Verso la fine di via Garibaldi, proveniente da via Santa Dorotea, la nostra attenzione viene attratta dalla struttura alberghiera “Donna Camilla Savelli”, a ridosso delle scale che adducono a San Pietro in Montorio.
Si tratta di un vero gioiello architettonico sito nel cuore di Roma, ricavato da un monastero del seicento, fondato dalla “Serva di Dio” Donna Camilla Virginia Savelli Farnese, Duchessa di Latera, e affidato, nel 1642, alla progettazione dell’architetto Francesco Borromini.
Lungo questa via Marcello sospira: “qui abitava mia moglie, qui è nata, cresciuta, e sposata,” e mi indica uno stabile che all’epoca non ospitava appartamenti dotati delle attuali comodità. Mi porge poi una foto effigiante la sua amata in compagnia di un bambino sulla balconata che serviva l’ingresso del suo appartamento.

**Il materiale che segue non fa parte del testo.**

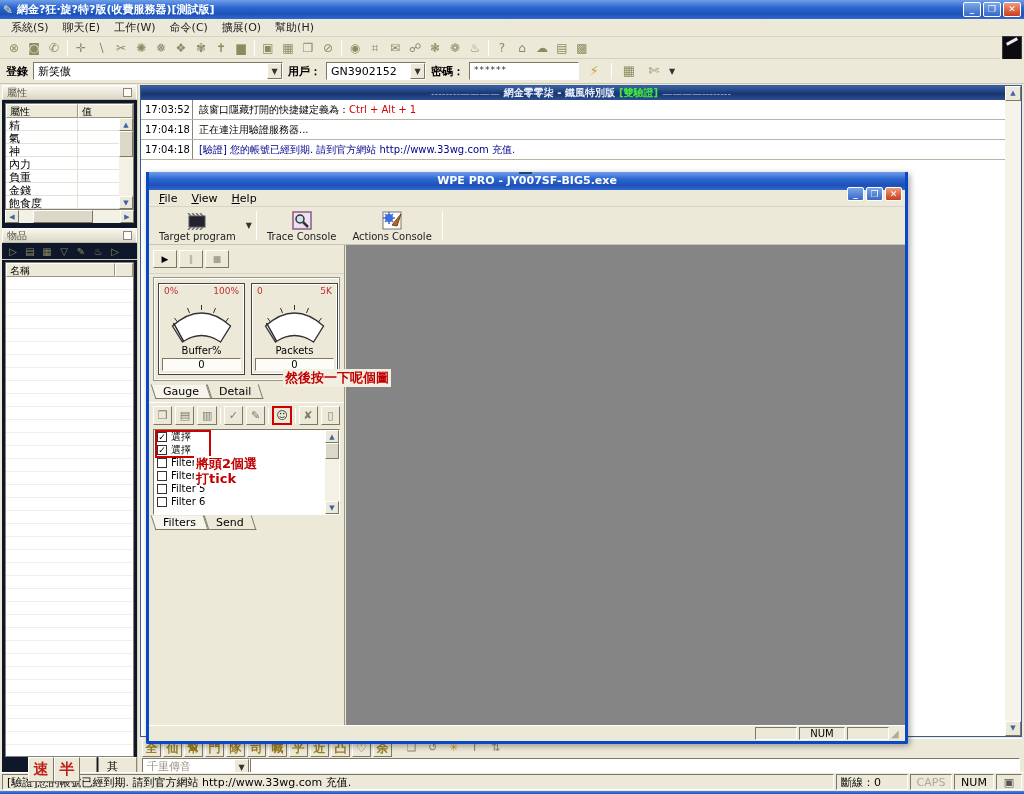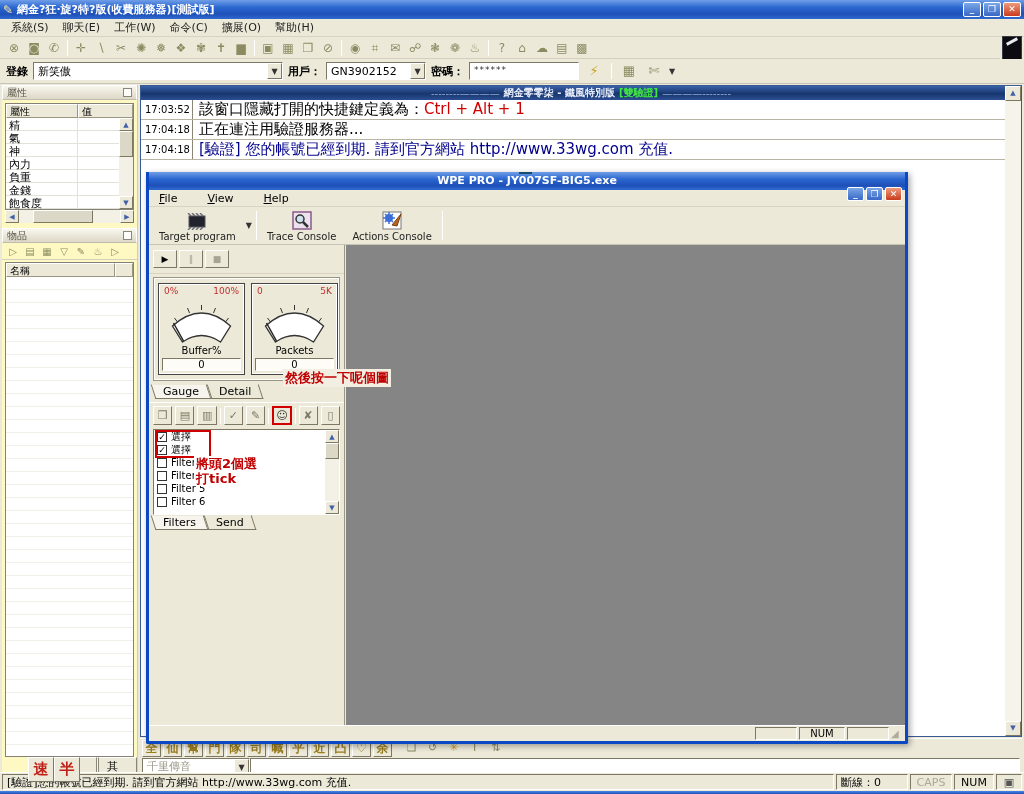"屬性" #sidebar { background: #fef9c3 -> #0f172a }
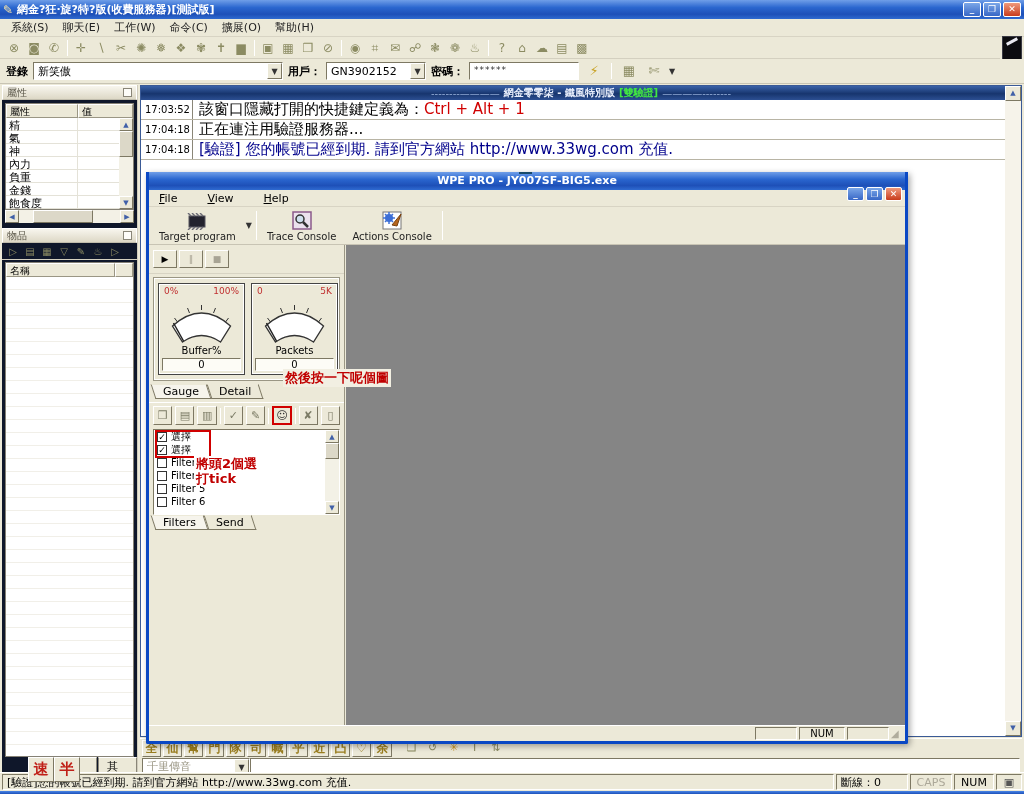"該窗口隱藏打開的快捷鍵定義為：Ctrl + Alt + 1" .log-text { font-size: 15px -> 10px }
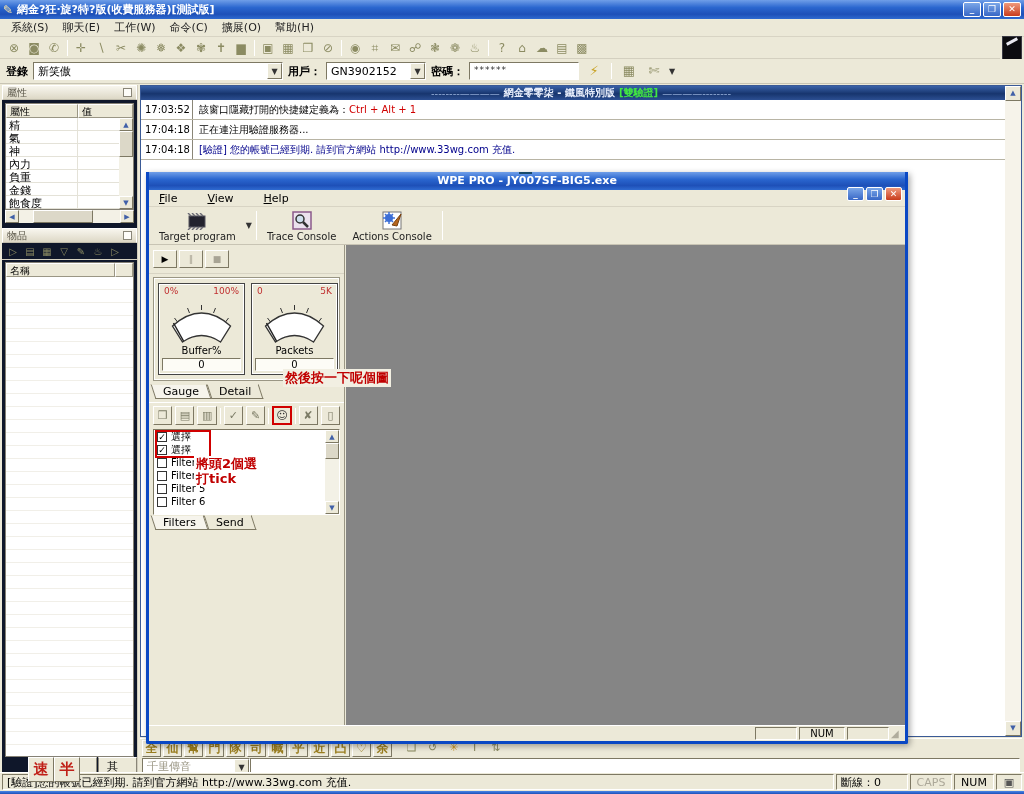"File" #wpe-menubar { gap: 18px -> 2px }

A dire il vero, i ricordi della giovinezza di Marcello, sollecitano pensieri non sempre gai, ripensando anche alle privazioni del tempo, come alloggiare in due minuscole stanze famiglie anche di 10 persone, con i consequenziali, immaginabili problemi di spazio e convivenza.
Un’epoca, la narrata, ove dopo un’estenuante giornata di lavoro gli adulti solevano riunirsi nelle numerose osterie, allietandosi con un vinello non sempre sincero, nei fumi del quale taluni si lasciavano andare a comportamenti eufemisticamente definiti bizzarri o, per fortuna non nella pluralità delle volte, ad un’aneddotica spesso estemporanea ed in alcuni casi sfociante in imprevisti ed imprevedibili eventi..
Uno di detti eventi ebbe come protagonista il papà di Marcello, il quale con la mente annebbiata da una generosa mescita di vino, raccontò di una inesistente e significativa vincita al totocalcio, atta a cambiare le sorti delle sue non rosee finanze, che gli valse la notturna, quanto infruttuosa visita di soggetti felici di poter condividere l’inaspettata provvidenza!
Avrei voglia di parlare per ore con questo gentile signore che è Marcello, ma i suoi impegni lo chiamano, ed io, ancora una volta, torno a vedere la Trastevere dei nostri anni, invasa da turisti e personaggi pittoreschi, ma pur sempre il cuore pulsante di Roma.
Foto: Comunione di ragazzi trasteverini tra cui Marcello Pizzuto.